米企業決算シーズン本格化へ、株式市場の楽観を試す注目5テーマ

米株式相場は4月の劇的な急落からわずか3カ月で史上最高値圏へと急上昇した。今後始まる企業決算発表シーズンでは、株価に織り込まれた楽観が正当化されるかどうかが問われることになる。

  市場の期待は高くない。ブルームバーグ・インテリジェンス(BI)のデータによれば、S&P500種株価指数構成企業の4-6月(第2四半期)決算は前年同期比2.5%増益にとどまる見通しで、2023年半ば以降で最も低調な決算シーズンとなる可能性がある。11業種中6業種で減益が予想されており、S&P500全体の通期利益成長率の予想も、4月上旬時点の9.4%から7.1%に低下している。

  同指数は過去最高圏で推移しているが、利益見通しは軟化しており、企業はトランプ米大統領の貿易政策にも対応を迫られている。ただ、予想値が低い分、企業にとってはそれを上回ることが容易になる。BIのジーナ・マーティン・アダムス氏とウェンディ・スーン氏は、企業の最新の業績ガイダンスに基づけば、控えめな予想を容易に上回る可能性があるとみている。

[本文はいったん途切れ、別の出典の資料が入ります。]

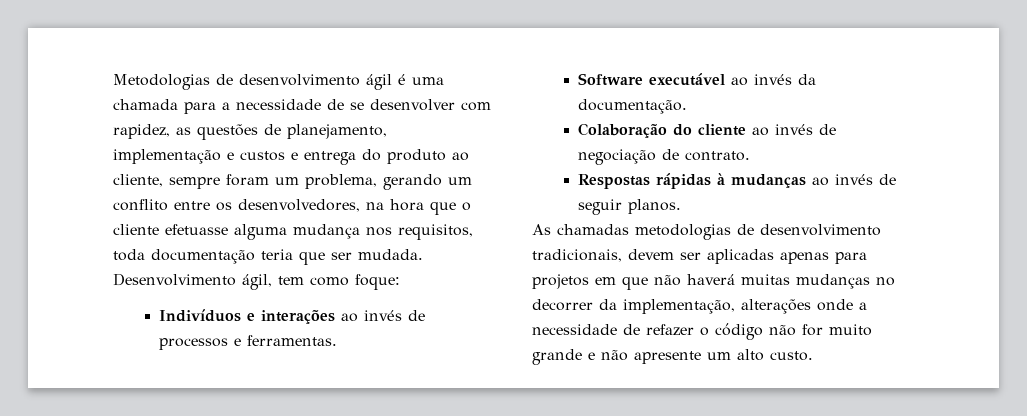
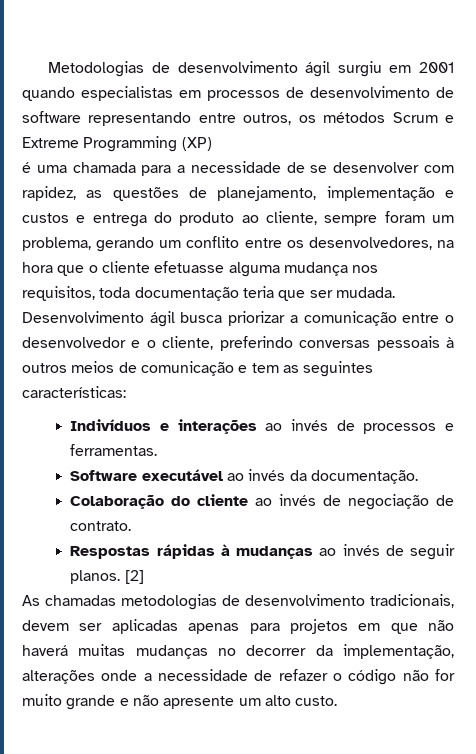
- Metodologias de desenvolvimento ágil é uma chamada para a necessidade de se desenvolver com rapidez, as questões de planejamento, implementação e custos e entrega do produto ao cliente, sempre foram um problema, gerando um conflito entre os desenvolvedores, na hora que o cliente efetuasse alguma mudança nos requisitos, toda documentação teria que ser mudada.
+ Metodologias de desenvolvimento ágil surgiu em 2001 quando especialistas em processos de desenvolvimento de software representando entre outros, os métodos Scrum e Extreme Programming (XP)
+ é uma chamada para a necessidade de se desenvolver com rapidez, as questões de planejamento, implementação e custos e entrega do produto ao cliente, sempre foram um problema, gerando um conflito entre os desenvolvedores, na hora que o cliente efetuasse alguma mudança nos requisitos, toda documentação teria que ser mudada.
- Desenvolvimento ágil, tem como foque:
+ Desenvolvimento ágil busca priorizar a comunicação entre o desenvolvedor e o cliente, preferindo conversas pessoais à outros meios de comunicação e tem as seguintes características:
+ [2]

  チャールズ・シュワブの上級投資ストラテジスト、ケビン・ゴードン氏は「企業が予想を上回るのは容易だが、注目されるのは粗利益率だ。関税の影響が出るとすれば、そこに表れるはずだ」と語った。

  決算発表は15日から本格化し、JPモルガン・チェース、シティグループ、ブラックロックなどの大手金融機関が先陣を切る。ネットフリックスといった主要企業も決算を発表する予定だ。

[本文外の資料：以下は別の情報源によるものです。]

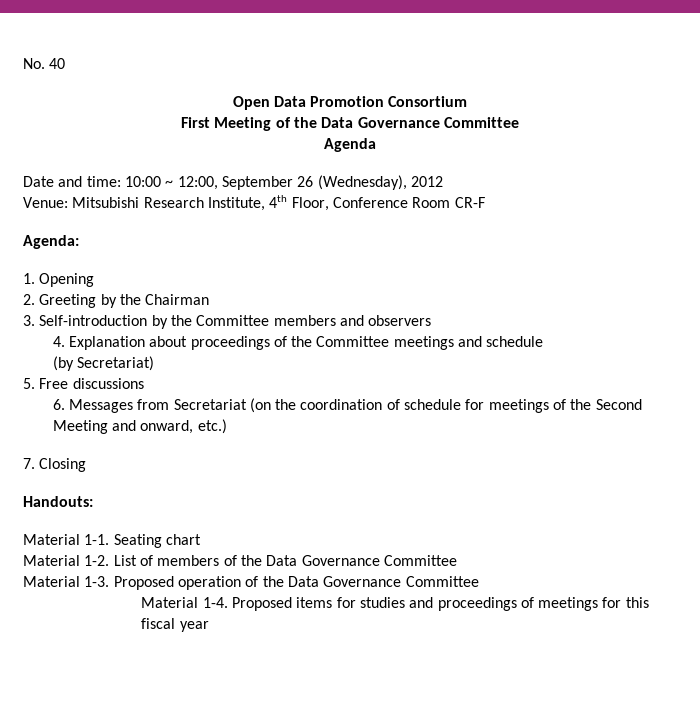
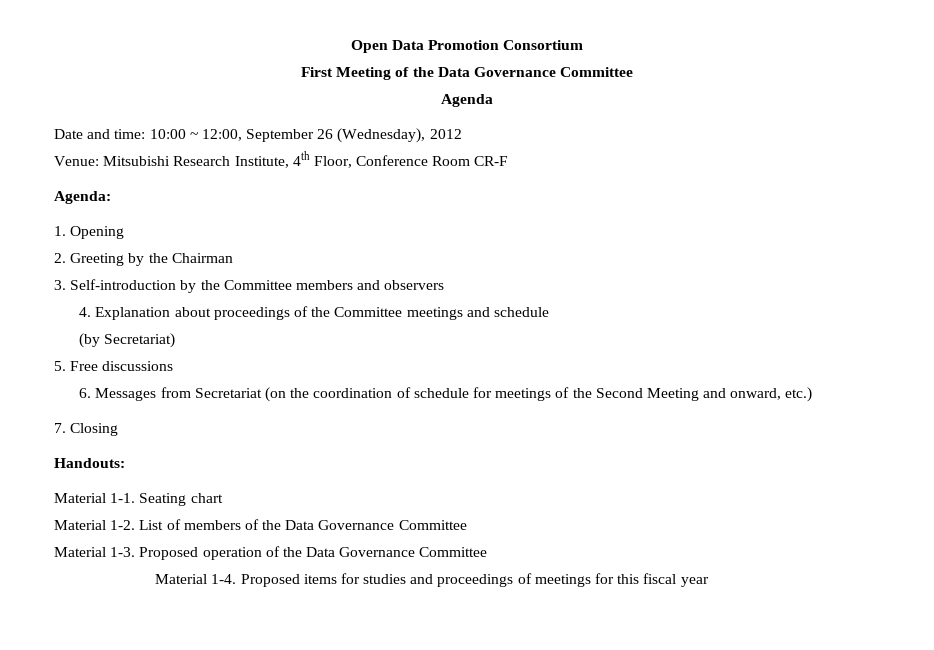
- No. 40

  決算シーズンで注目される五つのテーマを以下に挙げた。

関税の影響

  関税はサプライチェーンの混乱やコスト増を通じて米企業収益を圧迫すると市場関係者は予想しているが、第2四半期決算では影響はまだ顕著にはならないとみられている。

  バンク・オブ・アメリカ(BofA)のアナリスト、アンドルー・オービン氏が主導した最近の業界調査によれば、関税による実質的な需要減退の兆候は乏しく、厳しい関税が発表されて一時的に停止された後も、マクロ経済の大幅な回復は確認されていない。

  BIによれば、業績予想の修正動向(上方修正と下方修正の差)は、前回決算期に悪化した後、第2四半期には再び改善に転じている。

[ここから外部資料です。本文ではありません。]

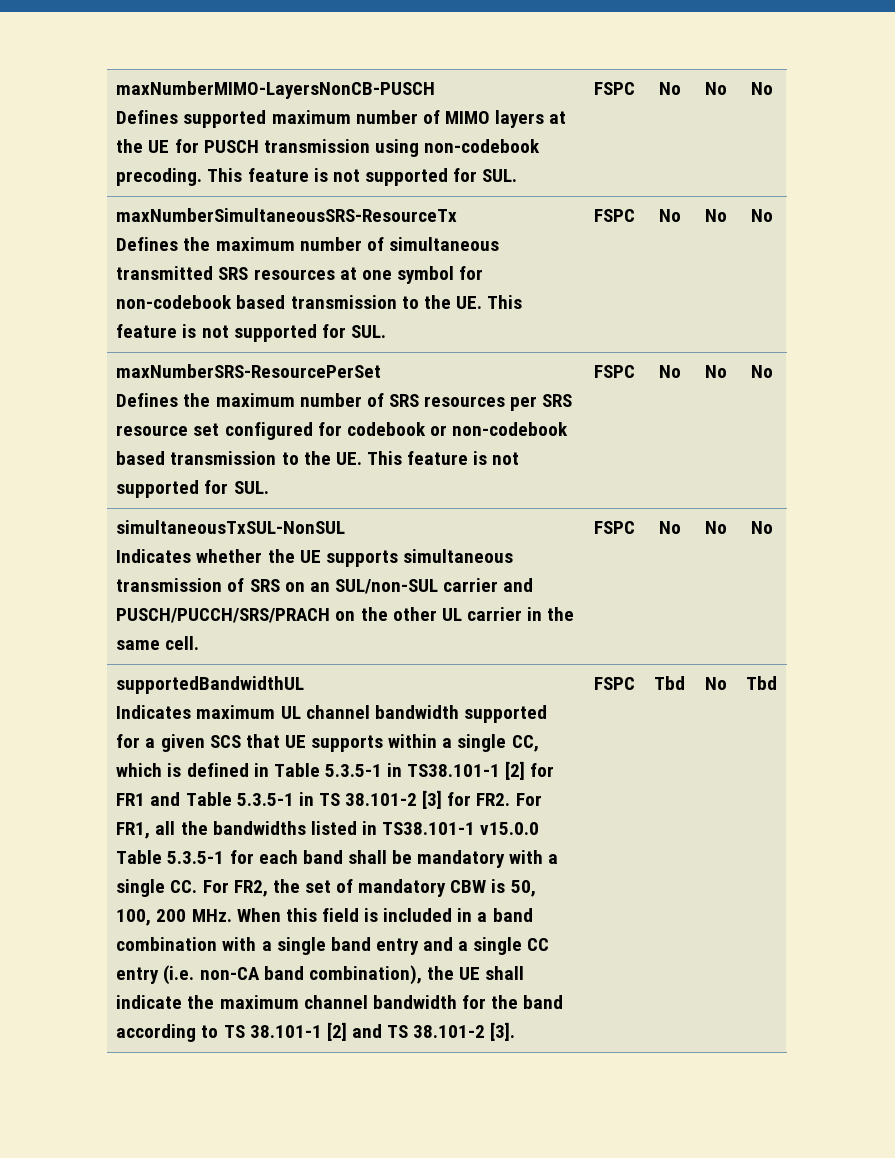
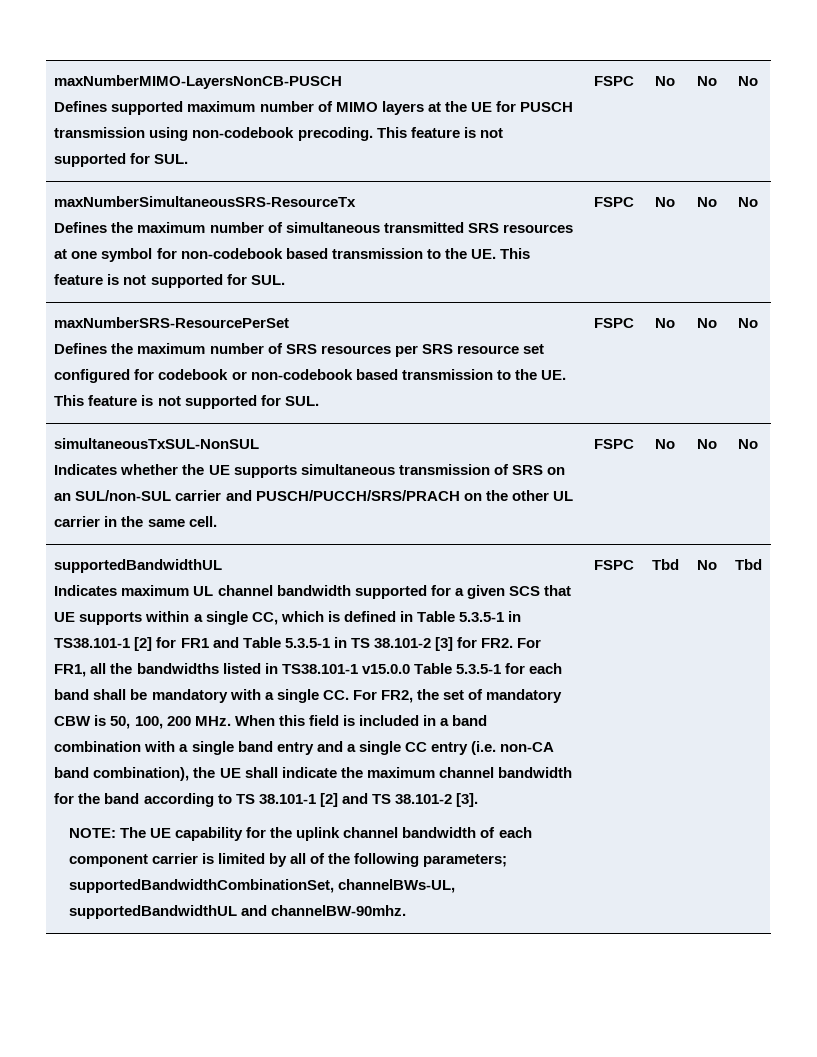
+ NOTE: The UE capability for the uplink channel bandwidth of each component carrier is limited by all of the following parameters; supportedBandwidthCombinationSet, channelBWs-UL, supportedBandwidthUL and channelBW-90mhz.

  S&P500構成企業の純利益率は、5四半期連続で上昇した後、24年1-3月(第1四半期)以来の低水準に落ち込む見通しだ。ただ、この減少は一時的とみられており、BIの分析では、来四半期以降26年末までは再び拡大が続くと予測されている。企業のコスト削減努力や人工知能(AI)導入の加速が必要になる可能性があるという。

テクノロジー大手はAI投資を継続

  貿易やマクロ経済の先行き不透明感にもかかわらず、米国のテクノロジー大手はAI製品開発で大型投資を継続している。

  ブルームバーグが集計したアナリスト予想平均によると、マイクロソフトメタ・プラットフォームズアマゾン・ドット・コムアルファベットは26年度に約3370億ドル(約50兆円)の設備投資を予定しており、今年度の3110億ドルから増加する見通し。

  S&P500の利益の大半は、AIの恩恵を受けるとされる大手テクノロジー企業が引き続き占める見込み。アップル、マイクロソフト、アルファベット、アマゾン、エヌビディア、メタ、テスラの「マグニフィセント・セブン」は第2四半期に14%の増益が予想されている。一方、この7社を除くと、S&P500全体の利益は0.1%の微減が見込まれている。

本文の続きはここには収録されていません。